Revision comparison data:

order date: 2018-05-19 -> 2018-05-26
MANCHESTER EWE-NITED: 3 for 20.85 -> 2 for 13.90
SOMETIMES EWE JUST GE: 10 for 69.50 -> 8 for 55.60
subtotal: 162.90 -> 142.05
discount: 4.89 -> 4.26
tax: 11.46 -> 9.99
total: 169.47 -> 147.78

--

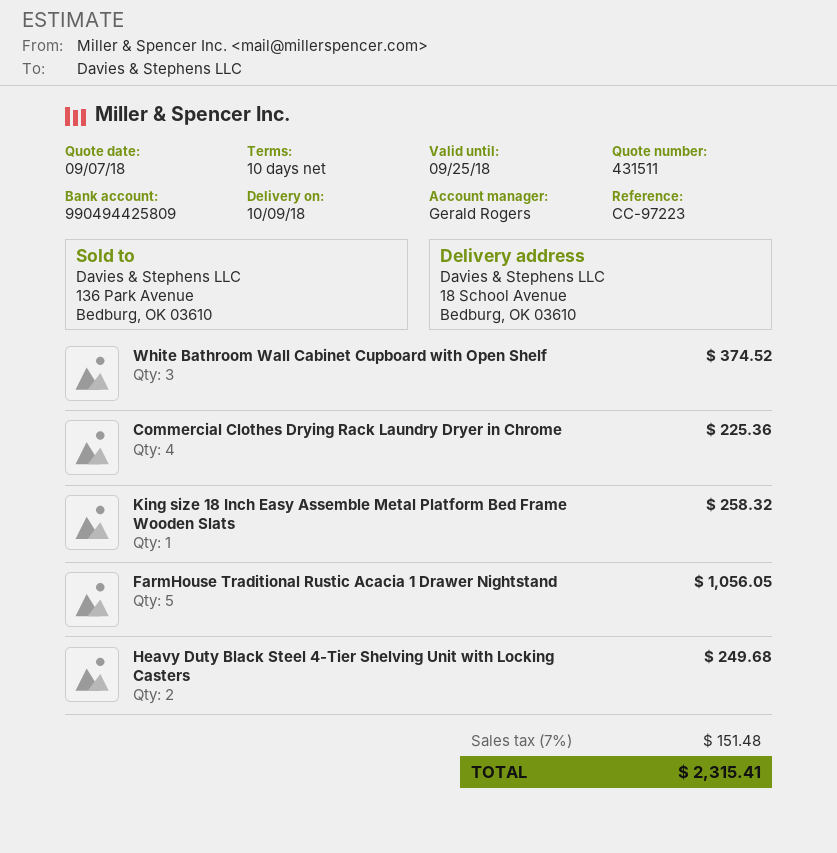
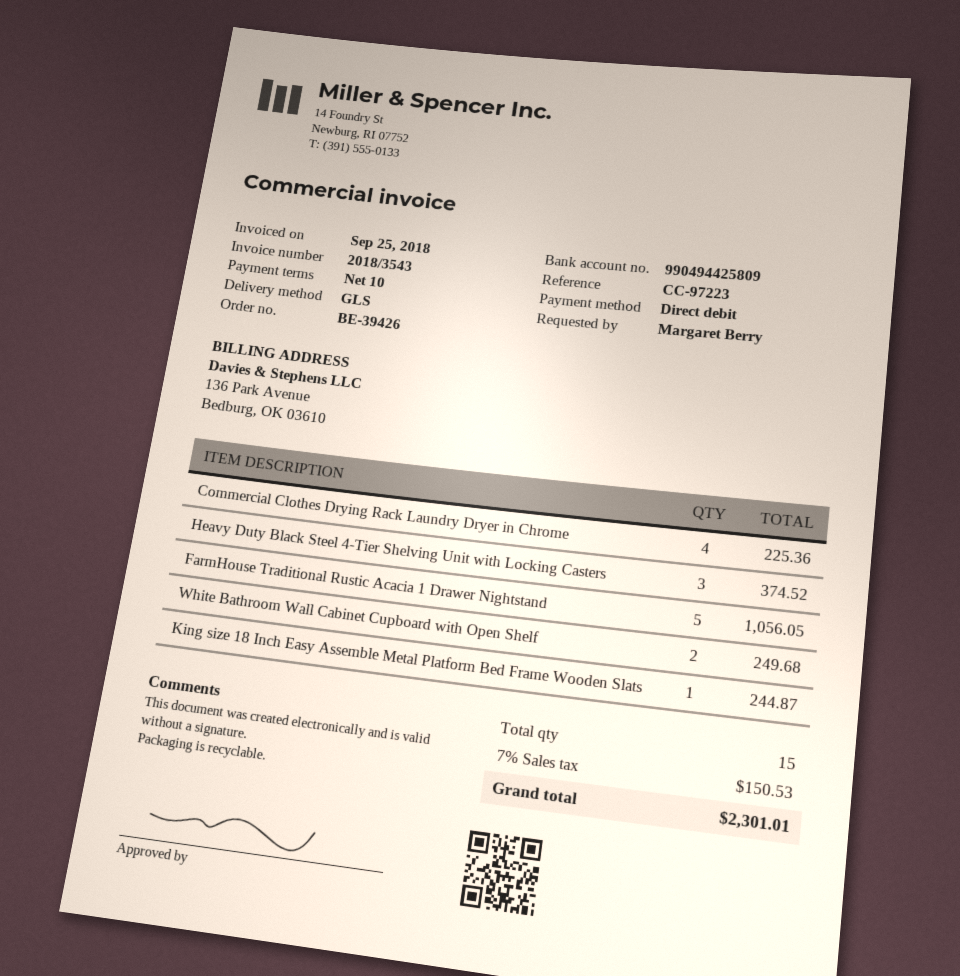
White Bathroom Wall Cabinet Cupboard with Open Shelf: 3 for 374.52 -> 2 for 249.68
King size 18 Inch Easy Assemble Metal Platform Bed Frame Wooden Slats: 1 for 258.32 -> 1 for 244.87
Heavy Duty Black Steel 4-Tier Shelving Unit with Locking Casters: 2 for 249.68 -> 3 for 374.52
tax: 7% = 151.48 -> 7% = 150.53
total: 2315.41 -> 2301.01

Goal of the exercise:
Copy the lines that hold the word "with". Take them from the records above.

Solution to this exercise:
White Bathroom Wall Cabinet Cupboard with Open Shelf: 3 for 374.52 -> 2 for 249.68
Heavy Duty Black Steel 4-Tier Shelving Unit with Locking Casters: 2 for 249.68 -> 3 for 374.52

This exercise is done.